Where we make the default mistake of viewing Western news and the journalists as “neutral and impartial,” we continue being victims of what Chimamanda Ngozi Adichie terms “the danger of a single story,” with Patrick Gathara adding that all we end up having are cliché narratives – “The Hopeless Continent/Africa Rising/Magical Africa.” African journalists are not reporting about Africa for African audiences, and African media agencies/outlets are not caring to explain to African audiences the root causes/beginnings of many issues the continent grapples with. Probably, we may need to discard the dichotomy of negative and positive stories – what matters is reporting stories within the ambit of their full context and nuances, with detailed analyses that explain the status quo from a historical perspective in an objective manner that elicits collective solidarity on the continent.
Africa should not be reported by Africans through the lens of “what the West is not.” African media needs to actively take charge of their narratives so that they do not report Africa in relation to Europe and the rest of the advanced world but to report it for what it is, to African audiences. African news outlets have no other option but the stoic one of working within the resources available to them – and in doing so they should always strive to offer context and analyses so that the continent is able to create counter-hegemonies/counter-ideologies against the negative perceptions perpetuated by Western media. Or Western media should attempt to engage resident correspondents in Africa on a more vigorous basis, with the aim of fostering honest conversations in their reporting to create oneness in the world. News must not simply be reported – it must be fully explained.
Moky Makura, who is the executive director at Africa No Filter, emphasized the huge role media has in shaping narratives about Africa. He said, “Media is incredibly influential in setting the agenda and determining narratives about Africa. The research clearly shows that despite years of independence, Africans still don’t hold the pen when it comes to writing their stories. More importantly, we continue to promote the narratives about Africa being broken, dependent and lacking agency through the stories we share in our media about each other.

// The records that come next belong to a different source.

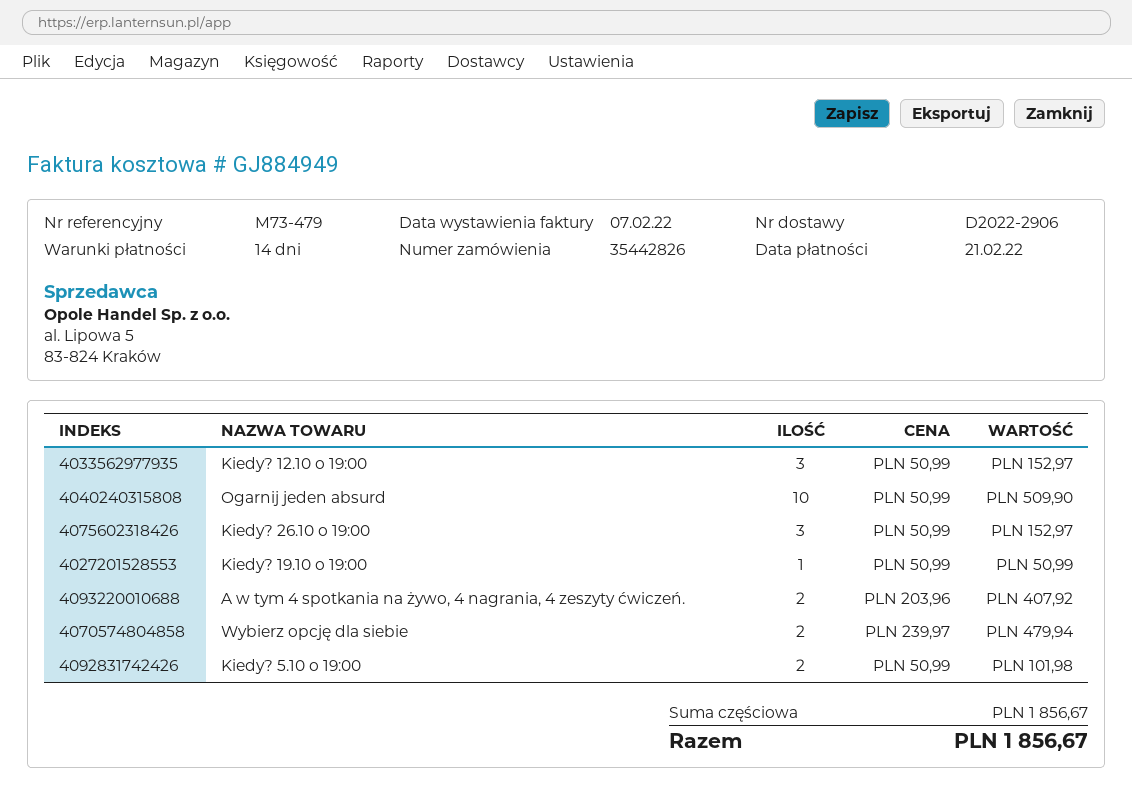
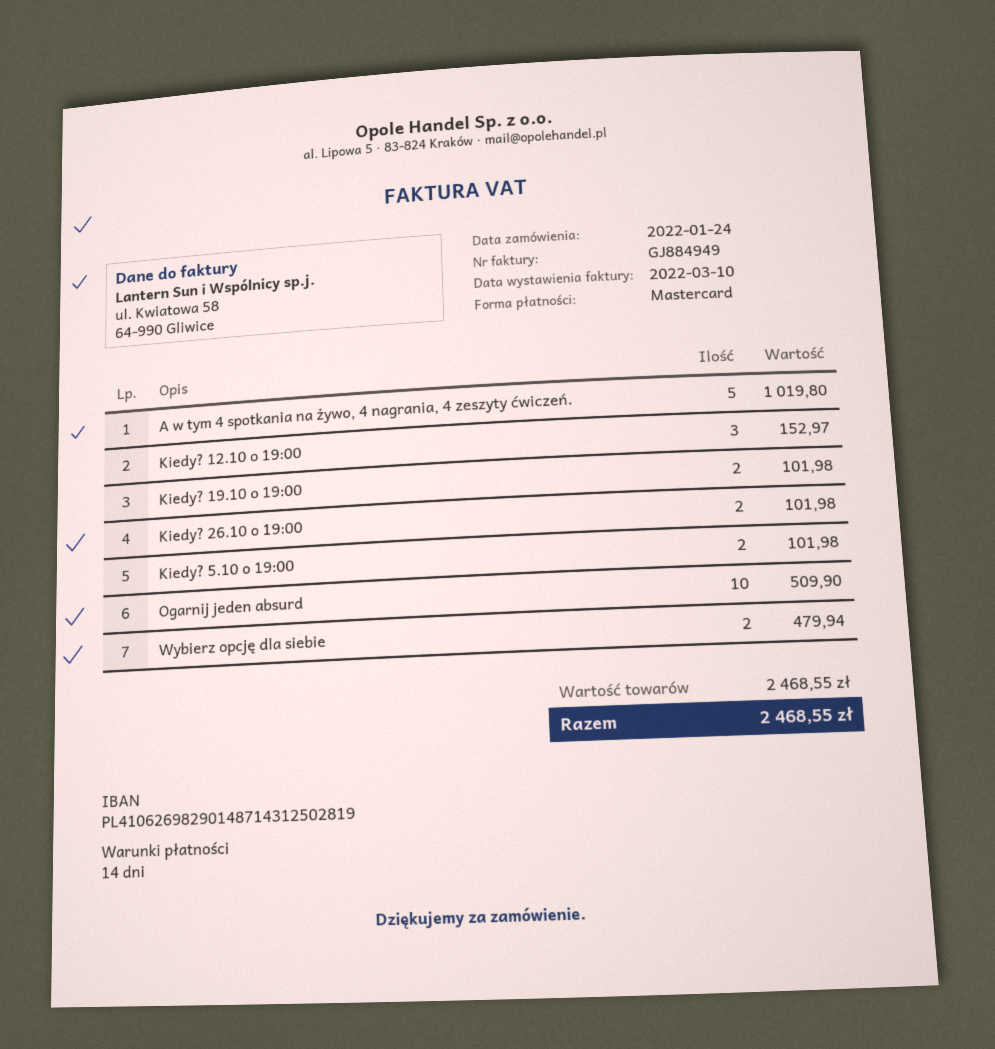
invoice date: 2022-02-07 -> 2022-03-10
Kiedy? 26.10 o 19:00: 3 for 152.97 -> 2 for 101.98
Kiedy? 19.10 o 19:00: 1 for 50.99 -> 2 for 101.98
A w tym 4 spotkania na żywo, 4 nagrania, 4 zeszyty ćwiczeń.: 2 for 407.92 -> 5 for 1019.80
subtotal: 1856.67 -> 2468.55
total: 1856.67 -> 2468.55

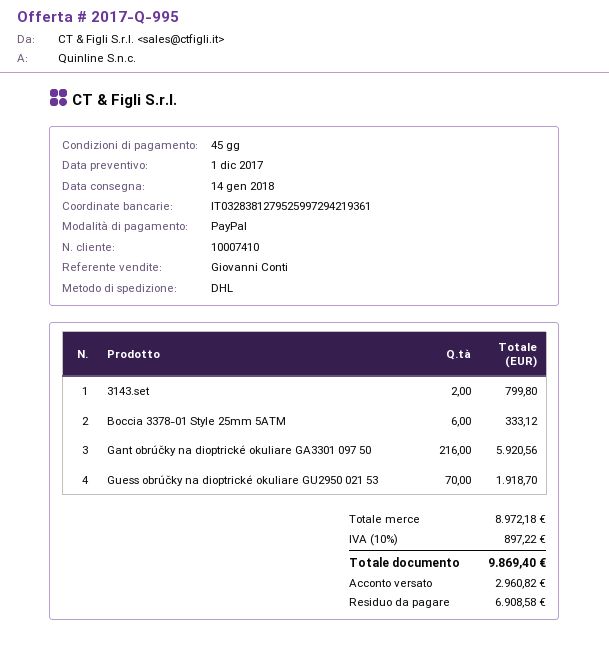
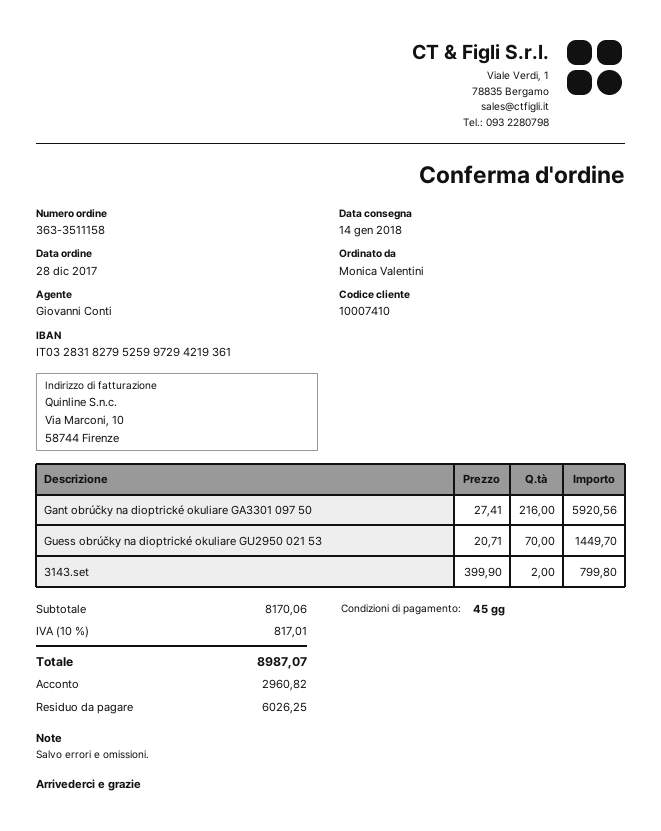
bank account: IT0328381279525997294219361 -> IT0328318279525997294219361
Boccia 3378-01 Style 25mm 5ATM: 6 for 333.12 -> none
Guess obrúčky na dioptrické okuliare GU2950 021 53: 70 for 1918.70 -> 70 for 1449.70
subtotal: 8972.18 -> 8170.06
tax: 10% = 897.22 -> 10% = 817.01
total: 9869.40 -> 8987.07
balance: 6908.58 -> 6026.25

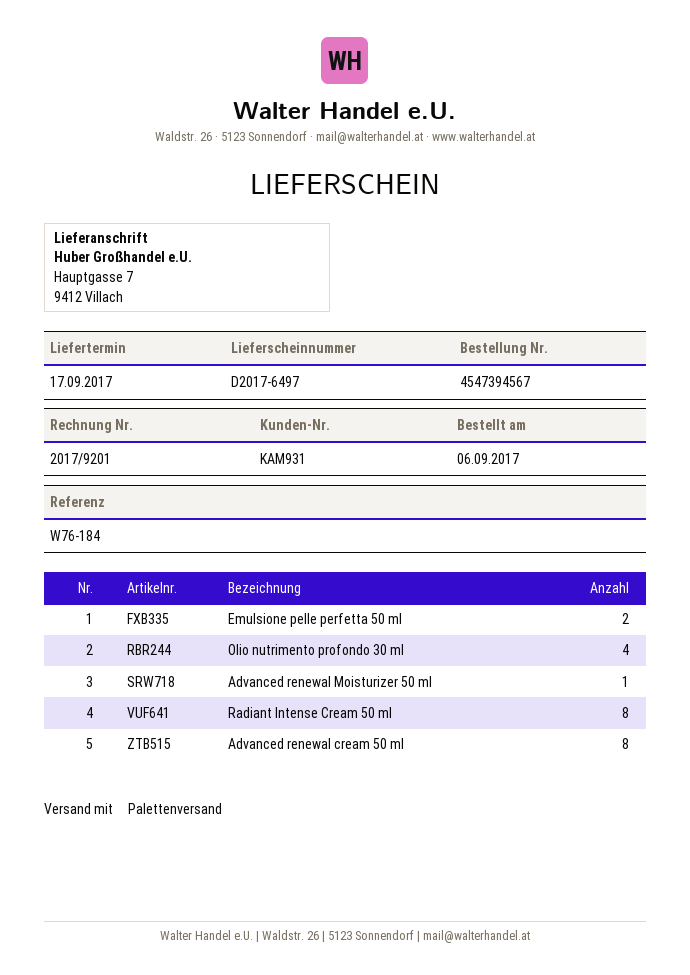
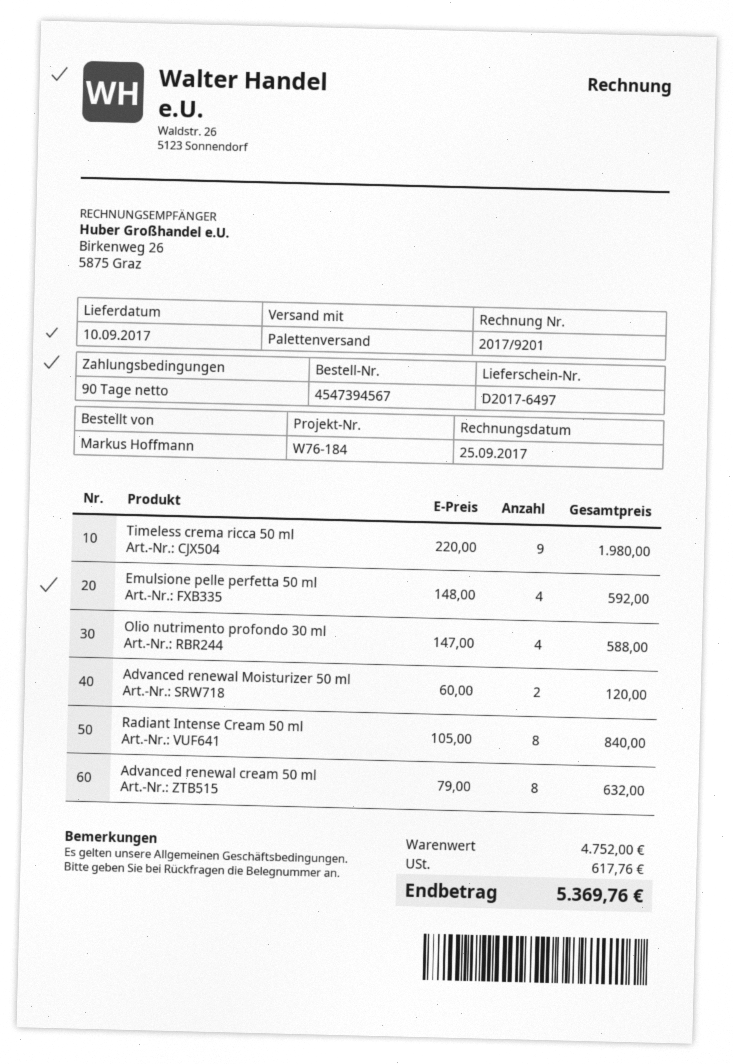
delivery date: 2017-09-17 -> 2017-09-10
Emulsione pelle perfetta 50 ml: 2 -> 4
Advanced renewal Moisturizer 50 ml: 1 -> 2
Timeless crema ricca 50 ml: none -> 9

We need to take back the pen.”
He added, “Ironically, 50% of editors surveyed thought their coverage of other African countries didn’t contain stereotypes. It shows clearly that we have some work to do in educating ourselves about the role we play in perpetuating outdated stereotypes about ourselves. Narrative matters and it has implications beyond just storytelling, it impacts investment in Africa, on youth and opportunities people see in their countries, on migration, creativity, and innovation.”
News reporting on Africa, which influences narratives and perceptions about the continent, must be couched in an aura of objectivity and context – news must be thoroughly explained, so that defeatist approaches in journalism are overcome to have a progressive [national] consciousness. And so that Africans become the owners of their stories as they understand their continent better.